— EXERCISE INSTRUCTIONS —
Your answer must be an exact transcription of the data, with every picture omitted.

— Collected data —
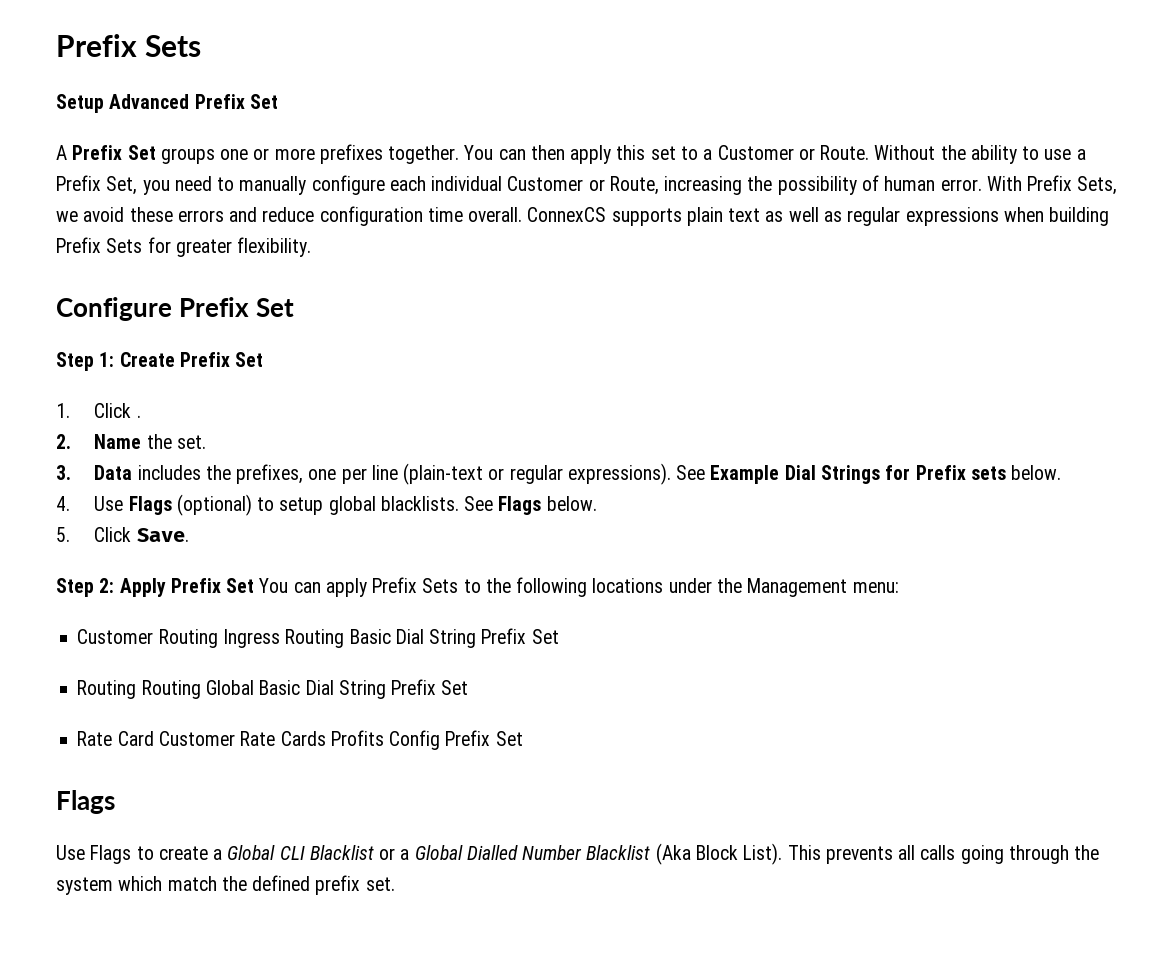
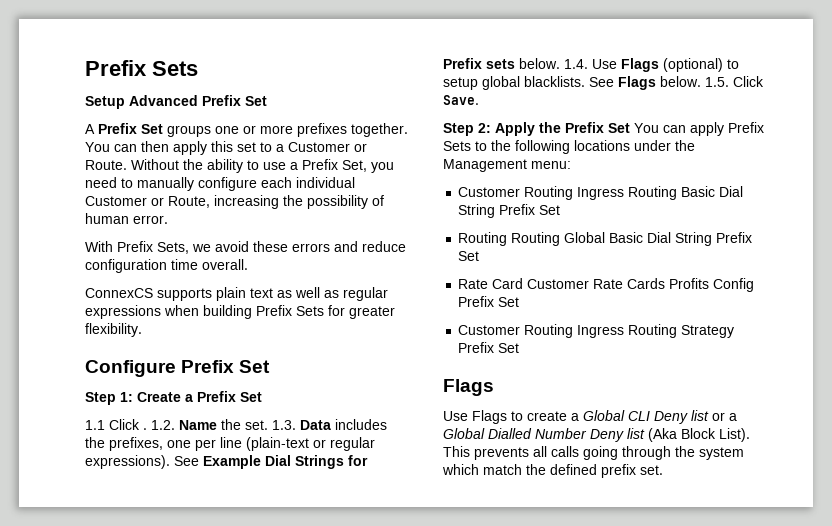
(982, 185) none -> (168, 219) //
(523, 214) none -> (248, 264) //
[179,352,264,367] [56,403,70,418] Prefix Set // 1. -> [185,391,262,402] [85,420,105,430] a Prefix Set // 1.1
[56,434,71,449] // 2. -> [151,420,175,430] 1.2.
[56,465,71,480] // 3. -> [272,420,296,430] 1.3.
[56,496,70,511] // 4. -> [564,59,588,69] 1.4.
[56,527,70,542] // 5. -> [705,77,729,87] 1.5.
(166, 587) none -> [539,122,561,133] the
(523, 738) none -> [458,324,735,338] [458,342,520,353] // Customer Routing Ingress Routing Strategy Prefix Set
[309,845,374,860] Blacklist -> [654,410,709,424] Deny list
[586,845,651,860] Blacklist -> [590,428,645,442] Deny list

— RESPONSE BOX —
(982, 185) none -> (168, 219) //
(523, 214) none -> (248, 264) //
[179,352,264,367] [56,403,70,418] Prefix Set // 1. -> [185,391,262,402] [85,420,105,430] a Prefix Set // 1.1
[56,434,71,449] // 2. -> [151,420,175,430] 1.2.
[56,465,71,480] // 3. -> [272,420,296,430] 1.3.
[56,496,70,511] // 4. -> [564,59,588,69] 1.4.
[56,527,70,542] // 5. -> [705,77,729,87] 1.5.
(166, 587) none -> [539,122,561,133] the
(523, 738) none -> [458,324,735,338] [458,342,520,353] // Customer Routing Ingress Routing Strategy Prefix Set
[309,845,374,860] Blacklist -> [654,410,709,424] Deny list
[586,845,651,860] Blacklist -> [590,428,645,442] Deny list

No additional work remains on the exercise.